Настроение в машине было более чем светлым. Я даже во сне не мог себе представить, что советские [люди] бывают такими открытыми. Меня это приятно удивило и одновременно наполнило таким благодушным настроением, что я не понял (когда занял место в автомашине), что находился на пути в тюрьму.
Также по прибытии в отделение милиции я встретил только симпатию, ни следа ненависти или неприязни, никто не показал себя оскорбленным или обиженным моим противозаконным вторжением.
Все оставляло почти нереалистическое впечатление, словно совершалось, можно сказать, в каком-то другом мире. В свете конфронтации Восток – Запад, на всем оставлявшей отпечаток, подобная встреча должна была бы протекать враждебней, по меньшей мере холодней.

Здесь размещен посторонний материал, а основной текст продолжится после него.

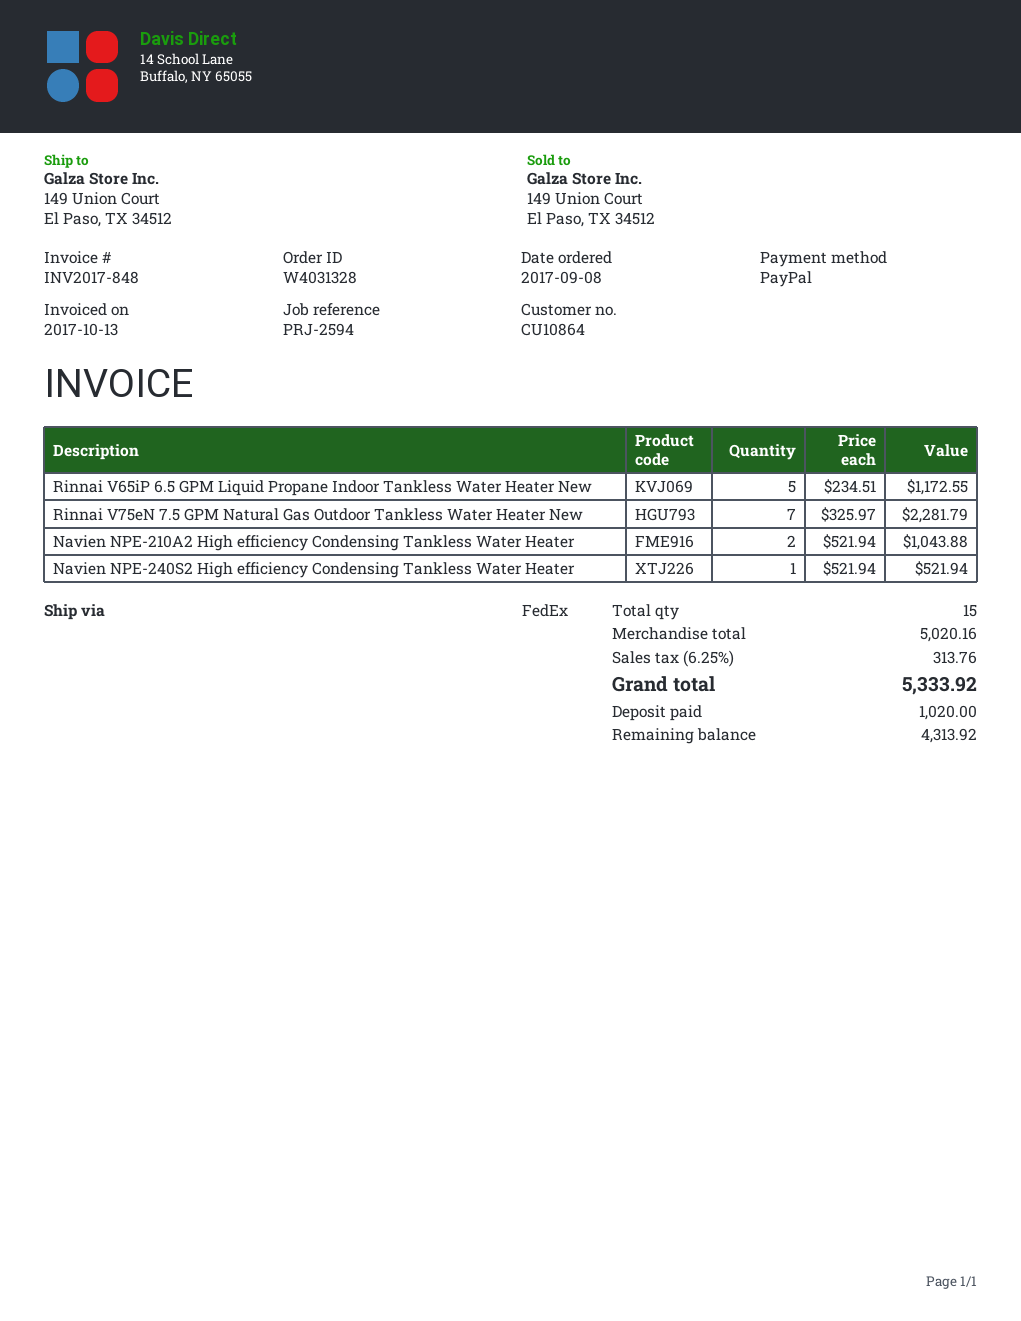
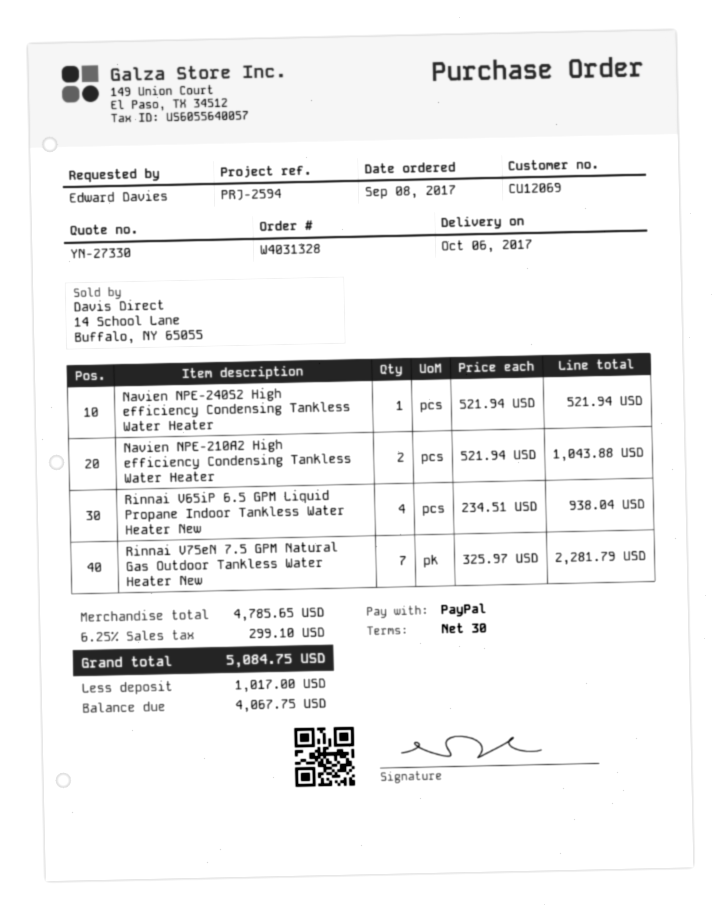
customer number: CU10864 -> CU12069
Rinnai V65iP 6.5 GPM Liquid Propane Indoor Tankless Water Heater New: 5 x 234.51 = 1172.55 -> 4 x 234.51 = 938.04
subtotal: 5020.16 -> 4785.65
tax: 6.25% = 313.76 -> 6.25% = 299.10
total: 5333.92 -> 5084.75
deposit: 1020.00 -> 1017.00
balance: 4313.92 -> 4067.75

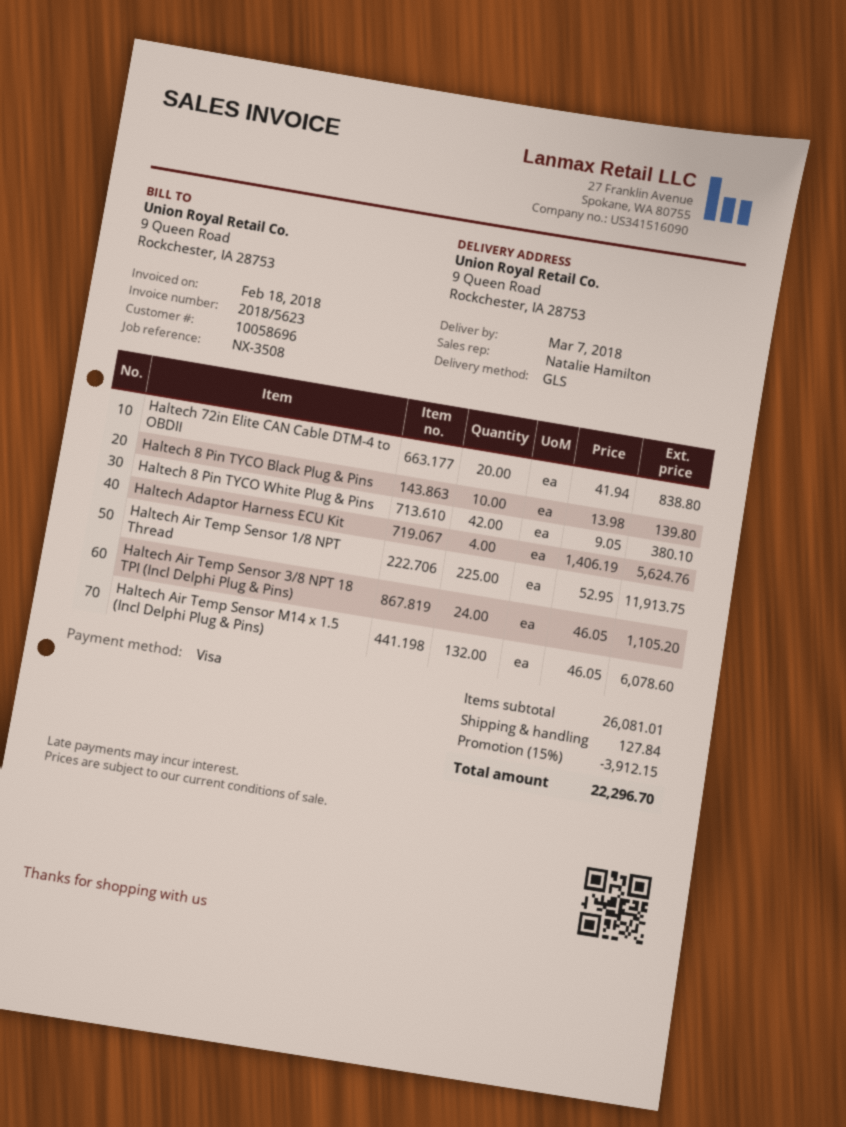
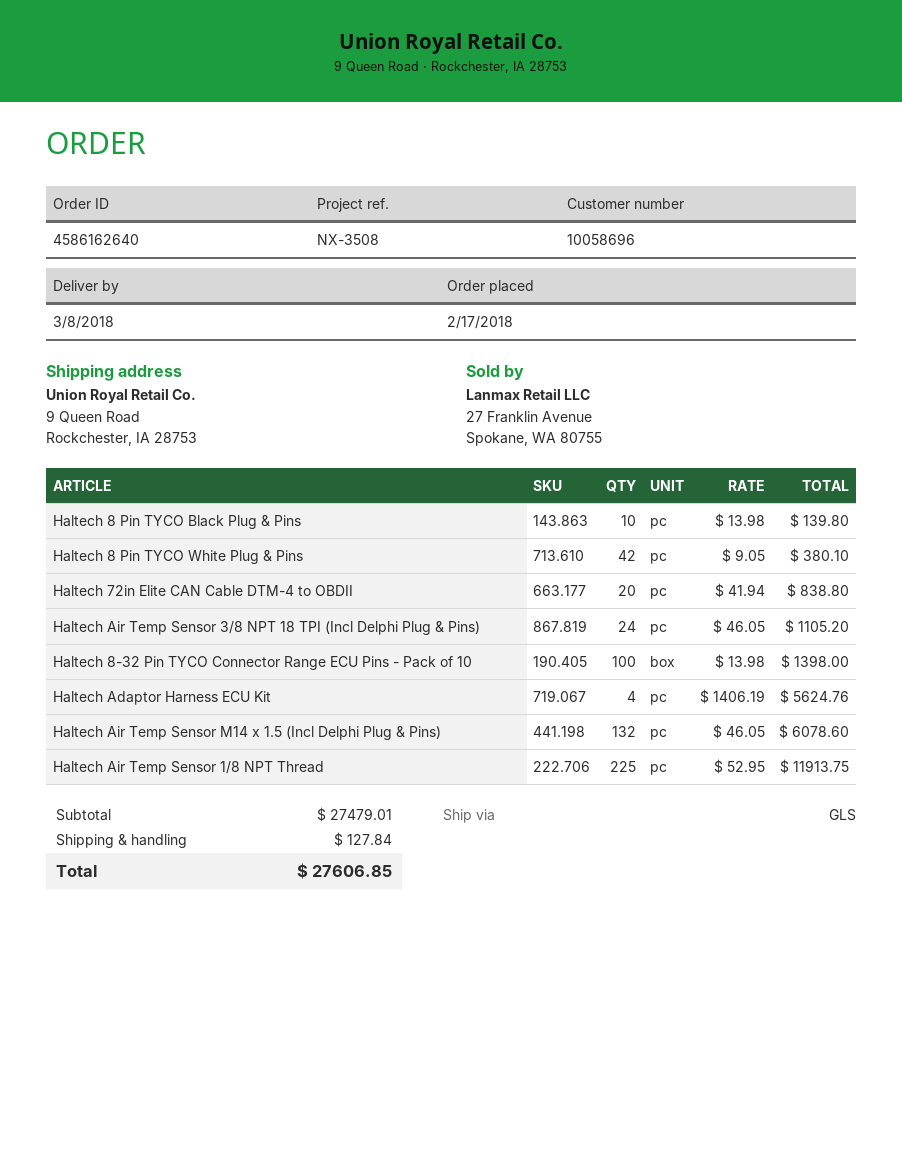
delivery date: 2018-03-07 -> 2018-03-08
Haltech 8-32 Pin TYCO Connector Range ECU Pins - Pack of 10: none -> 100 x 13.98 = 1398.00
subtotal: 26081.01 -> 27479.01
discount: 15% = 3912.15 -> none
total: 22296.70 -> 27606.85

Даже позднее, в ходе допроса, длившегося в Лефортовской тюрьме ночь напролет, у меня ни на минуту не появилось чувства страха, хотя нетрудно было догадаться, что понадобится какое-то время, прежде чем – вопреки внедрившейся в кровь и плоть подозрительности – согласятся с тем, что мною двигали мирные намерения. Лишь через три недели КГБ подарил мне наконец желанное доверие.
24 июня 1987 года меня вызвали к следователям, и они сообщили, что основное разбирательство завершено, что в моих показаниях не обнаружено противоречий и отпали основания предполагать, что полет был совершен с провокационными целями, не говоря уже о том, что за ним кроются заговорщики.
С этого дня режим был значительно смягчен. Так, к примеру, время для прогулок, имеющих для заключенного неописуемое значение, было увеличено с часа до трех часов в день. Мне разрешили прогуливаться в тюремном саду, для этого, в общем, не предназначенном, тем самым ушла в прошлое разминочная клетка, расположенная на крыше изолятора. Кроме того, мне выдали более комфортабельные постельные принадлежности и значительно улучшили рацион питания.
Начальник следственного отделения приказал выписывать мне свежий белый хлеб – как знак своего расположения. Вечером 24 июня он заявил в разговоре со мной, что считает меня другом СССР.
Хотя от наступивших перемен закружилась голова, я не могу утверждать, что они обрушились на меня как с ясного неба. По ходу почти ежедневных допросов нельзя было не заметить, что вопреки принципиальной готовности поверить мне, наличествовавшей изначально, овладевшая людьми подозрительность не позволяла доверию сразу же возобладать.